A Agência Nacional de Telecomunicações (Anatel) decidiu reduzir de R$ 9,6 milhões para R$ 528 mil uma multa aplicada por falhas no atendimento e na oferta de informações ao consumidor em serviços de TV por assinatura da Embratel, atualmente Claro Empresas. A decisão consta do Acórdão nº 311, publicado nesta segunda-feira (17).
O processo tratava de irregularidades encontradas em fiscalização realizada ainda em 2017, envolvendo ausência de informações obrigatórias nos contratos de permanência, inadequação da multa de rescisão e impossibilidade de contratar o serviço sem fidelização.
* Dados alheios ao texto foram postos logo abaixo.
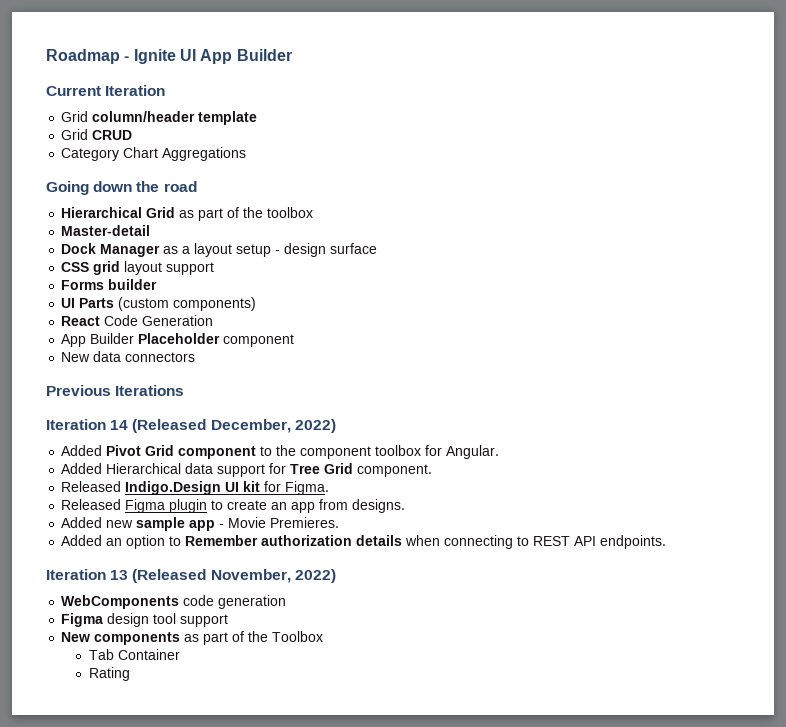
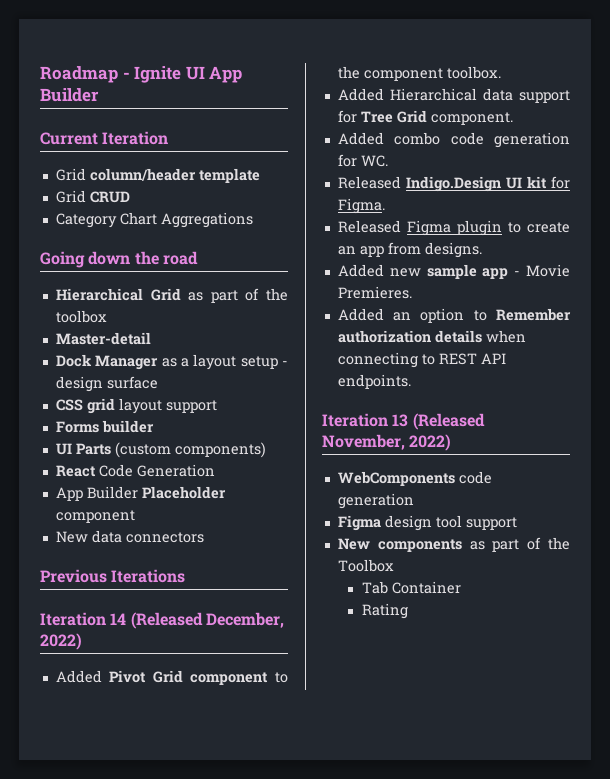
[375,445,500,459] toolbox for Angular. -> [446,66,501,79] toolbox.
(433, 470) none -> [337,132,570,148] [337,154,388,167] // Added combo code generation for WC.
O relator do caso, conselheiro Vicente Aquino, apontou que a área técnica havia usado base da receita Claro para calcular a multa, embora as infrações investigadas fossem atribuídas ao serviço operado pela Embratel que, apesar de pertencer ao mesmo grupo, é uma empresa distinta. A desconsideração desse fator teria afetado o valor final da multa.
Outro ponto relevante para a redução foi a reclassificação de condutas que haviam sido tratadas como infrações sistêmicas, isto é, consideradas mais graves no critério de dosimetria previsto no Regulamento de Aplicação de Sanções Administrativas da Anatel (RASA). Segundo o relator,tais infrações deveriam ser consideradas pontuais, já que representavam um único conjunto de informações obrigatórias e não infrações separadas.
O conselheiro também afastou agravamentos decorrentes do agrupamento de dispositivos do Regulamento Geral de Direitos do Consumidor de Serviços de Telecomunicações (RGC/2014) e aplicou atenuante após a empresa comprovar a correção de parte das falhas. O resultado combinado desses ajustes levou à redução de cerca de 95% no valor final.
Aquino rejeitou pedidos de nulidade apresentados pela empresa, afirmando que, apesar de equívocos na identificação societária durante a instrução, a prestadora responsável sempre participou do processo e exerceu plenamente seu direito de defesa.